Mean Squared Error

The mean squared error is arguably the most important criterion used to evaluate the performance of a predictor or an estimator. (The subtle distinction between predictors and estimators is that random variables are predicted and constants are estimated.) The mean squared error is also useful to relay the concepts of bias, precision, and accuracy in statistical estimation. In order to examine a mean squared error, you need a target of estimation or prediction, and a predictor or estimator that is a function of the data. Suppose that the target, whether a constant or a random variable, is denoted as U. The mean squared error of the estimator or predictor $T(\bY )$ for U is

\[  \mr {MSE}\left[T(\bY );U\right] = \mr {E}\left[ \left(T(\bY )-U \right)^2\right]  \]

The reason for using a squared difference to measure the loss between $T(\bY )$ and U is mostly convenience; properties of squared differences involving random variables are more easily examined than, say, absolute differences. The reason for taking an expectation is to remove the randomness of the squared difference by averaging over the distribution of the data.

Consider first the case where the target U is a constant—say, the parameter $\beta $—and denote the mean of the estimator $T(\bY )$ as $\mu _ T$. The mean squared error can then be decomposed as

\begin{align*}  \mr {MSE}[T(\bY );\beta ] =&  \, \, \mr {E}\left[ \left(T(\bY )-\beta \right)^2\right] \\ =&  \, \, \mr {E}\left[\left(T(\bY )-\mu _ T\right)^2\right] - \mr {E}\left[\left(\beta - \mu _ T\right)^2\right] \\ =&  \, \, \mr {Var}[T(\bY )] + \left(\beta - \mu _ T\right)^2 \end{align*}

The mean squared error thus comprises the variance of the estimator and the squared bias. The two components can be associated with an estimator’s precision (small variance) and its accuracy (small bias).

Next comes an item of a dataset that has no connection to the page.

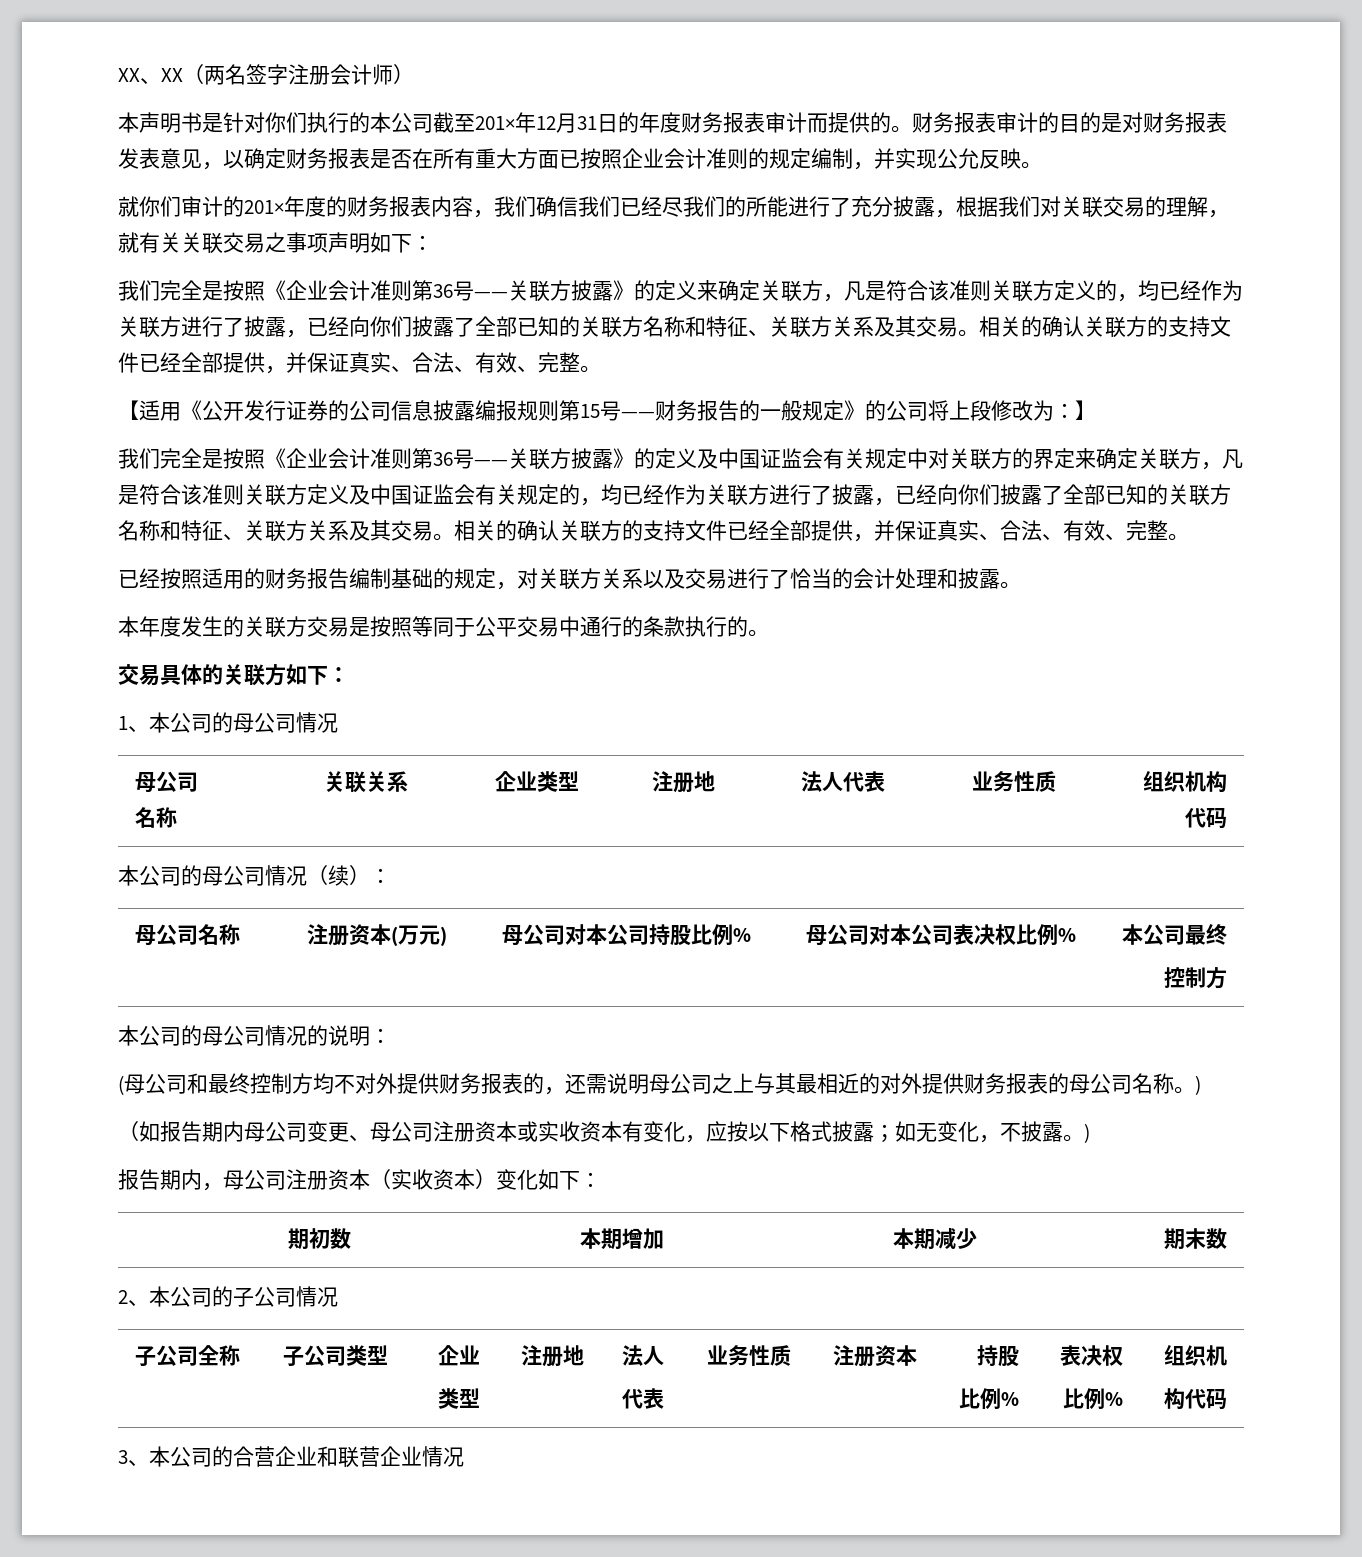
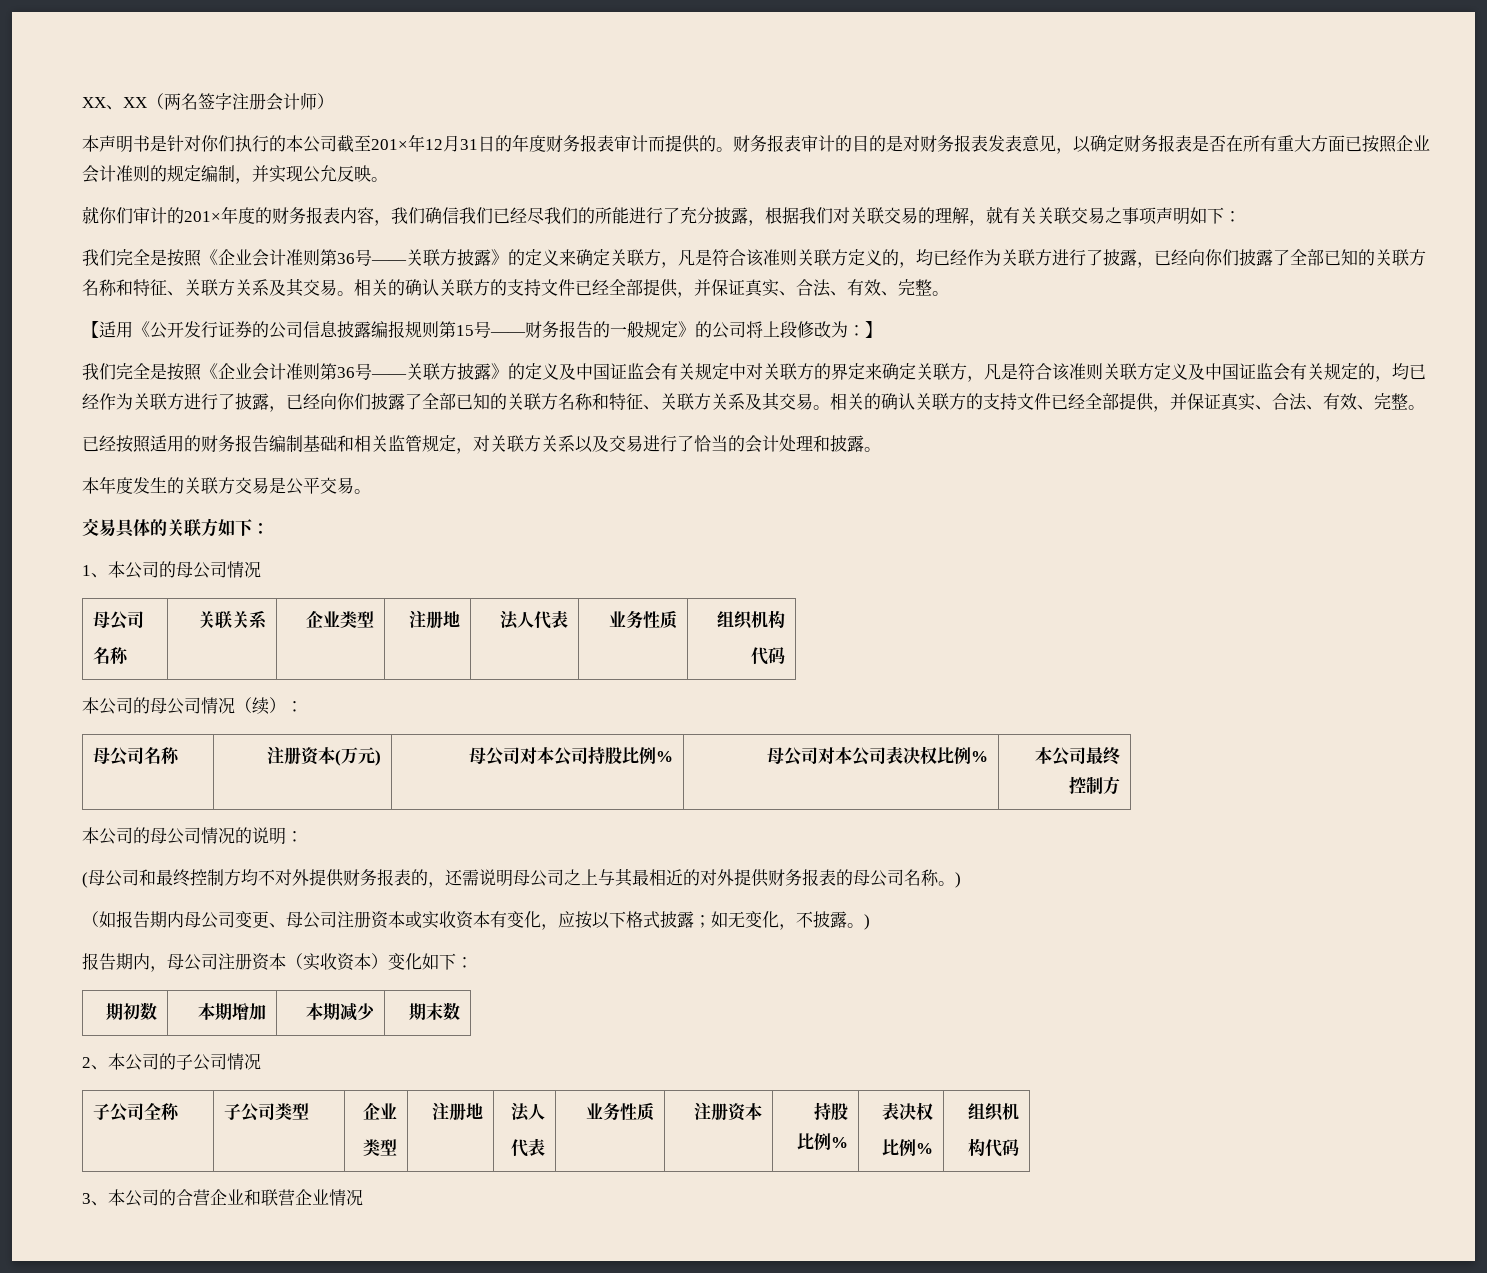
- 已经按照适用的财务报告编制基础的规定，对关联方关系以及交易进行了恰当的会计处理和披露。
+ 已经按照适用的财务报告编制基础和相关监管规定，对关联方关系以及交易进行了恰当的会计处理和披露。
- 本年度发生的关联方交易是按照等同于公平交易中通行的条款执行的。
+ 本年度发生的关联方交易是公平交易。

If $T(\bY )$ is an unbiased estimator of $\beta $—that is, if $\mr {E}[T(\bY )] = \beta $—then the mean squared error is simply the variance of the estimator. By choosing an estimator that has minimum variance, you also choose an estimator that has minimum mean squared error among all unbiased estimators. However, as you can see from the previous expression, bias is also an average property; it is defined as an expectation. It is quite possible to find estimators in some statistical modeling problems that have smaller mean squared error than a minimum variance unbiased estimator; these are estimators that permit a certain amount of bias but improve on the variance. For example, in models where regressors are highly collinear, the ordinary least squares estimator continues to be unbiased. However, the presence of collinearity can induce poor precision and lead to an erratic estimator. Ridge regression stabilizes the regression estimates in this situation, and the coefficient estimates are somewhat biased, but the bias is more than offset by the gains in precision.

When the target U is a random variable, you need to carefully define what an unbiased prediction means. If the statistic and the target have the same expectation, $\mr {E}[U] = \mr {E}[T(\bY )]$, then

\[  \mr {MSE}\left[T(\bY );U\right] = \mr {Var}[T(\bY )] + \mr {Var}[U] -2\mr {Cov}[T(\bY ),U]  \]

In many instances the target U is a new observation that was not part of the analysis. If the data are uncorrelated, then it is reasonable to assume in that instance that the new observation is also not correlated with the data. The mean squared error then reduces to the sum of the two variances. For example, in a linear regression model where U is a new observation $Y_0$ and $T(\bY )$ is the regression estimator

\[  \widehat{Y}_0 = \mb {x}_0^\prime \left(\bX ’\bX \right)^{-1}\bX ’\bY  \]

with variance $\mr {Var}[Y_0] = \sigma ^2\mb {x}_0^\prime \left(\bX ’\bX \right)^{-1}\mb {x}_0$, the mean squared prediction error for $Y_0$ is

\[  \mr {MSE}\left[\widehat{Y};Y_0\right] = \sigma ^2\left(\mb {x}_0^\prime \left(\bX ’\bX \right)^{-1}\mb {x}_0 + 1\right)  \]

and the mean squared prediction error for predicting the mean $\mr {E}[Y_0]$ is

\[  \mr {MSE}\left[\widehat{Y};\mr {E}[Y_0]\right] = \sigma ^2 \mb {x}_0^\prime \left(\bX ’\bX \right)^{-1}\mb {x}_0  \]